Taking a moment to reflect on the discussion of targets and effects, Secretary Stimson proffered the conclusion that the atomic bomb should be used against Japan with no advance warning and, while not restricting the target to a civilian area, should be employed in such a way as “to make a profound psychological impression on as many of the inhabitants as possible.” Both committee and panel members generally agreed, and the discussion continued. Conant suggested that the “most desirable target would be a vital war plant employing a large number of workers and closely surrounded by workers’ houses,” and Stimson indicated that was the type of target he also visualized. When Oppenheimer proposed that several simultaneous strikes would be feasible, Groves strongly objected.
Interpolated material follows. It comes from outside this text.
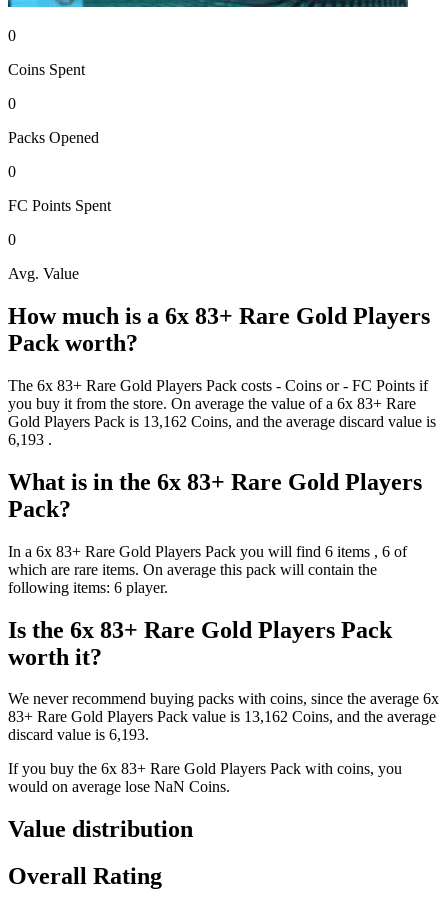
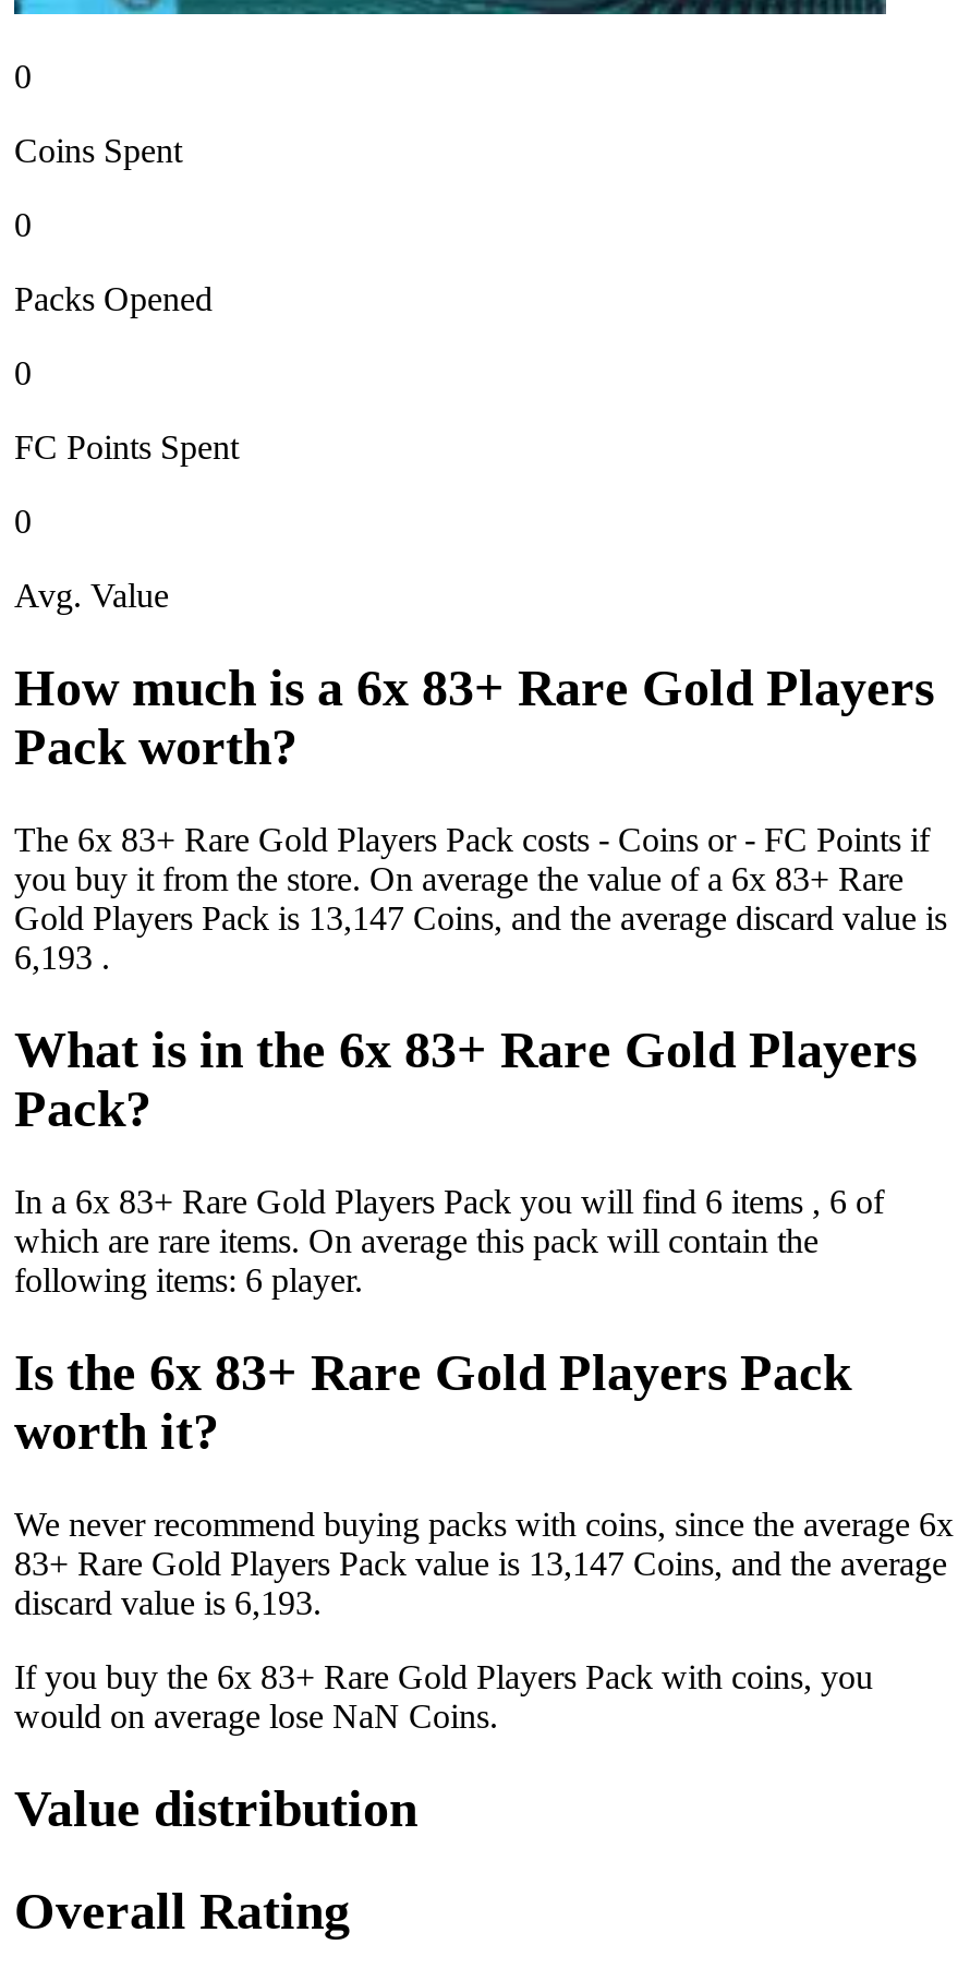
[8,413,436,430] Gold Players Pack is 13,162 Coins, and the average discard value is -> [14,900,947,937] Gold Players Pack is 13,147 Coins, and the average discard value is
[8,708,436,726] 83+ Rare Gold Players Packvalue is 13,162 Coins, and the average -> [14,1545,947,1582] 83+ Rare Gold Players Packvalue is 13,147 Coins, and the average

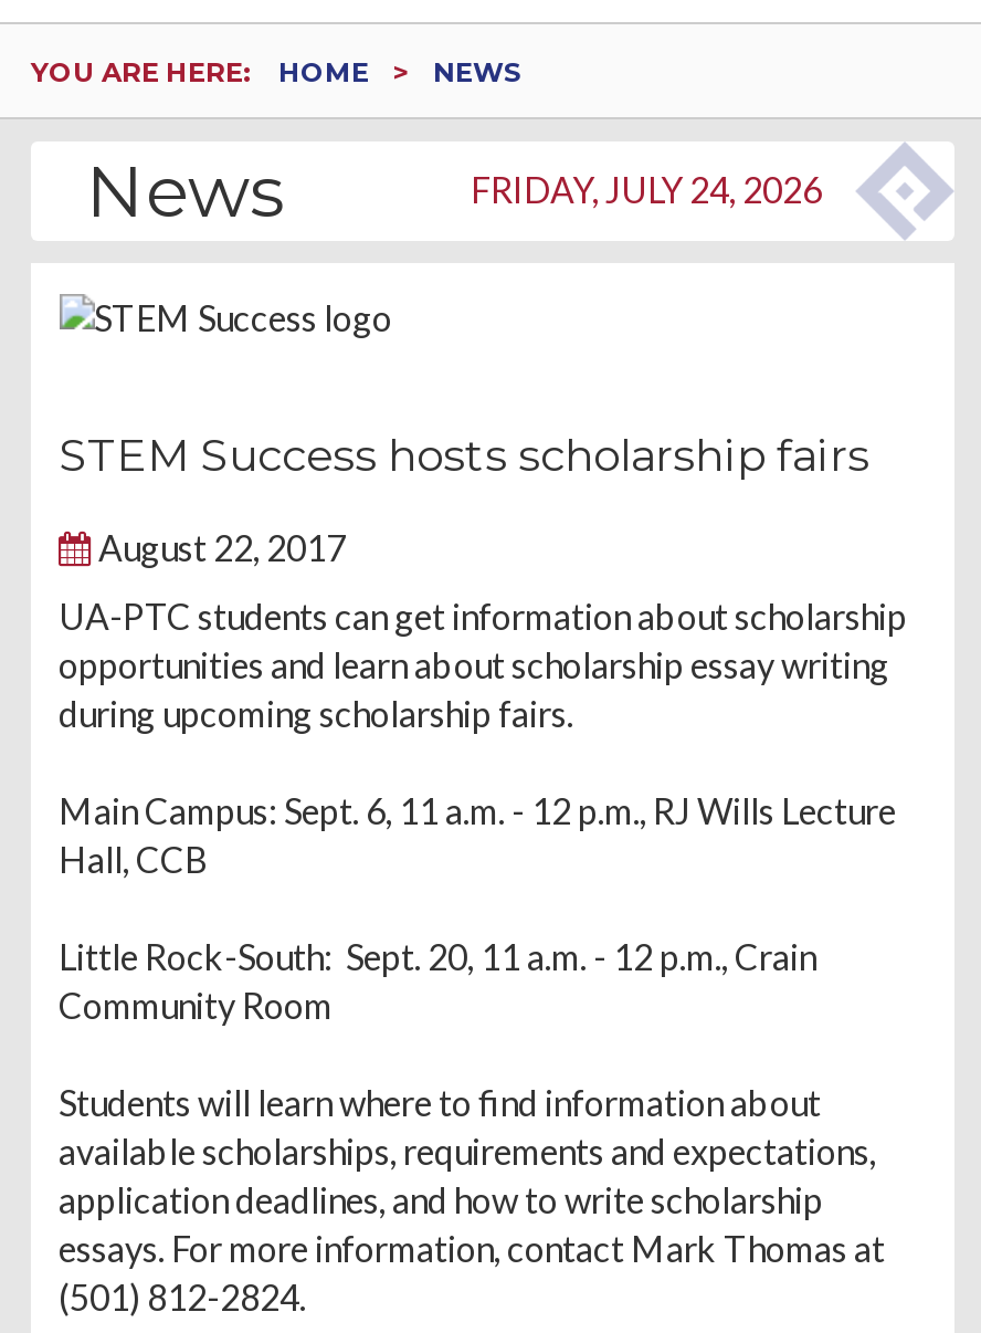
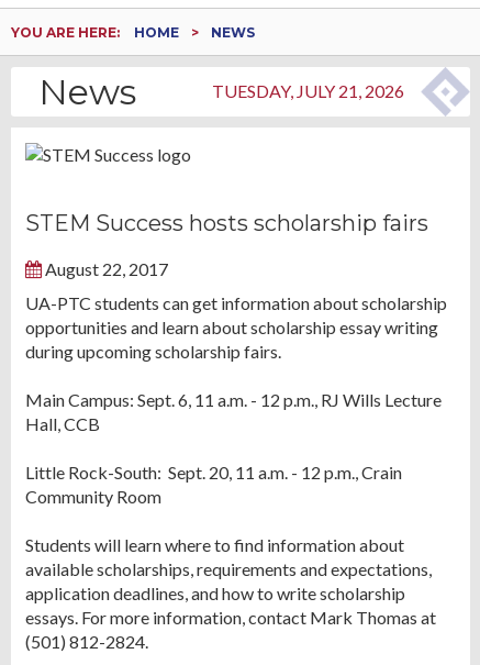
[471,168,822,210] FRIDAY, JULY 24, 2026 -> [212,80,404,101] TUESDAY, JULY 21, 2026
Such tactics, he stated, would eliminate the possibility of “gaining additional knowledge of the new weapon at each successive bombing ... , would require a rush job on the part of those assembling the bombs and might, therefore, be ineffective, [and] the effect would not be sufficiently distinct from ... regular Air Force bombing. ...”28

Panel members left the 31 May meeting with the Secretary’s instructions that they should prepare suggestions on postwar organization, research, and development for the Interim Committee. Arthur Compton was very much aware that there was great concern and substantial difference of opinion among Metallurgical Laboratory scientists on how to deal with postwar problems and programs. And in the interest of maintaining the morale of his scientific staff, he requested suggestions from them on the future of atomic energy, which he might then pass on to the scientific panel.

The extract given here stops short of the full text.